Blendle dubs itself the “iTunes of journalism,” though the Apple-branded store itself launched a subscription service, Apple Music, in July 2015, growing rapidly to 11 million subscribers in February.

It’s billing the service as a more customized option, especially for younger readers used to consuming news online.

“You still need to register at every newspaper or magazine you want to read while paying monthly fees for every site or for a bundle of articles with all kinds of stuff you don’t read,” the app’s site says. “The editors still make a non-personalized selection for you, and every newspaper has its own website.”

So far, Blendle appears to be most popular with publishers concerned about the impact of declining ad revenue. In 2014, The New York Times Co. and German media conglomerate Axel Springer invested $3.7 million in the startup.

The publishers particularly pointed to the challenges of encouraging a younger, Internet-savvy audience to pay for their content.

As of October 2014, 20 percent of Blendle’s 130,000 users in the Netherlands (the number has since grown) had added funds to their accounts on the app after a free trial of the service, The Wall Street Journal reported.
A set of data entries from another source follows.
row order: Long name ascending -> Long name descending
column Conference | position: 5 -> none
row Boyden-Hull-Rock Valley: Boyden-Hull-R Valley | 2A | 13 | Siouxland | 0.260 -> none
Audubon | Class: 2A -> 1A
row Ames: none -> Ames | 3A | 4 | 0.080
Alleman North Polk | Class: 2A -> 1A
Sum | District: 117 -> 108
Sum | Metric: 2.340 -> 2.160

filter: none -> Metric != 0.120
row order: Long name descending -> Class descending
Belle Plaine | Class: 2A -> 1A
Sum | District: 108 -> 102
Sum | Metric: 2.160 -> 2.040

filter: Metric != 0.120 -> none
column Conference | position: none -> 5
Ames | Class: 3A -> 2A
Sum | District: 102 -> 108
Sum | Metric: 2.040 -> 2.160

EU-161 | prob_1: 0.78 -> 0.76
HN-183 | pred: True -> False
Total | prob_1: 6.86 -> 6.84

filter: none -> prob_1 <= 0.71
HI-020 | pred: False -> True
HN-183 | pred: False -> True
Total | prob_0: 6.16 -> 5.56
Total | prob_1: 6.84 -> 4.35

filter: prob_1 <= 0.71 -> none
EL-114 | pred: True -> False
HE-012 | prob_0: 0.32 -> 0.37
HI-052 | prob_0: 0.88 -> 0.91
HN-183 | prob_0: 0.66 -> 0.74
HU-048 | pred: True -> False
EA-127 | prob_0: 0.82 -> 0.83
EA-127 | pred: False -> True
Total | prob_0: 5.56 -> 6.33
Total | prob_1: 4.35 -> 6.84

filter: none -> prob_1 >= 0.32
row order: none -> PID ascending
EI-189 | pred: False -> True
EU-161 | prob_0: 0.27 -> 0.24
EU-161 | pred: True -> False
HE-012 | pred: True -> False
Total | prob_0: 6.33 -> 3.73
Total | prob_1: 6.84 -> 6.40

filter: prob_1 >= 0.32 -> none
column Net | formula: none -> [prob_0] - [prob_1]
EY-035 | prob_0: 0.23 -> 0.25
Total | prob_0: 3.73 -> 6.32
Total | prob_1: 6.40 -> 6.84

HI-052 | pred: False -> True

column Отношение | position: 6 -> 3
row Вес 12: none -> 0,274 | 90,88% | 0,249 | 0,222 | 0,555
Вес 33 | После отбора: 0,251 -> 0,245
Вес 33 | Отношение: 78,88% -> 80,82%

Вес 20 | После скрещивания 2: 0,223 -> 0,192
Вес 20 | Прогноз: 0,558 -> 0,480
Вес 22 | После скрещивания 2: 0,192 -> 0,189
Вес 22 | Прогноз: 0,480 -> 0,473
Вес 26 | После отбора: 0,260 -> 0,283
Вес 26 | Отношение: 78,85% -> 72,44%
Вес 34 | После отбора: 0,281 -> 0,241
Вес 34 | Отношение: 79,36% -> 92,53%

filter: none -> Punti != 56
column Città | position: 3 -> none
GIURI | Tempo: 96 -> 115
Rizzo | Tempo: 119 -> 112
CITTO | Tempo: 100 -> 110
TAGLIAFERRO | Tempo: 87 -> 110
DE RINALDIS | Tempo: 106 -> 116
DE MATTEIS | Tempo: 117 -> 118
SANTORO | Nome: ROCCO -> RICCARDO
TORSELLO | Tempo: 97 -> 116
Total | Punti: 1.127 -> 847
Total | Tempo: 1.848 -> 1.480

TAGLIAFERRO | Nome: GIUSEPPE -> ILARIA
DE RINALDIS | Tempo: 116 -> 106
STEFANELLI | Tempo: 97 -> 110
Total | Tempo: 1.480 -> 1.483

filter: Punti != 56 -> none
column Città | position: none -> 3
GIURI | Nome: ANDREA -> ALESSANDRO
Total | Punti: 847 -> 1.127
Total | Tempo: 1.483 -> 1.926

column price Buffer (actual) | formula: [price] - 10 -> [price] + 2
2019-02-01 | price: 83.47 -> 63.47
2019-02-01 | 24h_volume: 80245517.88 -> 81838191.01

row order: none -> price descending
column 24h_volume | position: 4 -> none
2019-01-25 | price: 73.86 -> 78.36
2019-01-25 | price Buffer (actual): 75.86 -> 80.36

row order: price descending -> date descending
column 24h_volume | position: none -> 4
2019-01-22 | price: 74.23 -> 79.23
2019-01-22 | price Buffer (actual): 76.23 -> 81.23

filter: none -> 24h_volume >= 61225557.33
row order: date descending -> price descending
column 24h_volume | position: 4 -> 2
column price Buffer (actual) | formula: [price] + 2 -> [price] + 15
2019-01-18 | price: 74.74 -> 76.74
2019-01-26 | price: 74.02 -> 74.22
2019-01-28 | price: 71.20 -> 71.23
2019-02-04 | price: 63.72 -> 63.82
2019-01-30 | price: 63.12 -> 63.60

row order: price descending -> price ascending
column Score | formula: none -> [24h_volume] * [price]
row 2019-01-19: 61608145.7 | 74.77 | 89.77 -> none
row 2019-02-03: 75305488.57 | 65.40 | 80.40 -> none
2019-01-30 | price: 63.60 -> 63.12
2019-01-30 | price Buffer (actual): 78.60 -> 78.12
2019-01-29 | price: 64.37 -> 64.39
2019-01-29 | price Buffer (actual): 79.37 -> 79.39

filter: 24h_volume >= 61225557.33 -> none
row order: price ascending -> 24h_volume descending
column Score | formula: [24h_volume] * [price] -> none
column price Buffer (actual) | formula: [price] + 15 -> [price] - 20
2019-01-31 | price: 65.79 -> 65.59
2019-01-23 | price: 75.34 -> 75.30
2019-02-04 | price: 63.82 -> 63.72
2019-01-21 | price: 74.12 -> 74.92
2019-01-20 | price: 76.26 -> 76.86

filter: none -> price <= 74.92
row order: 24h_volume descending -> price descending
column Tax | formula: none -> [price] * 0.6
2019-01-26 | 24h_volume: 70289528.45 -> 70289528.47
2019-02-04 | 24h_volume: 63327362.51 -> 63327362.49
There are also distinctions between the US and Europe. While many news sources are still available for free online in the US, many European publications have increasingly put much of their content behind a paywall.

Blendle’s refund option is also controversial, both with publishers concerned about the impact of refunding money to customers if they don’t like an article and with people concerned about its impact on the media business.

“Unlike iTunes, for example, which benefits from a legal regime designed to prevent sharing, discussion of events in the real world can’t be kept from circulation,” wrote Clay Shirky, an associate professor at New York University and who has often written about media and the Internet. “Publishers have been telling each other for years that eventually people will tire of being able to produce and share amateur content, rather than just consuming professional content, but the users don’t seem to have gotten that memo."

But for publishers concerned about the impact of declining ad revenue – the potential to gain even a small group of users through the new app is worth it.

“If a customer chooses to buy just one article a day from The Wall Street Journal,” Katie Vanneck-Smith, the chief customer officer for Dow Jones, which owns the Journal, told the Associated Press, “then I'm happy they're choosing to do that.”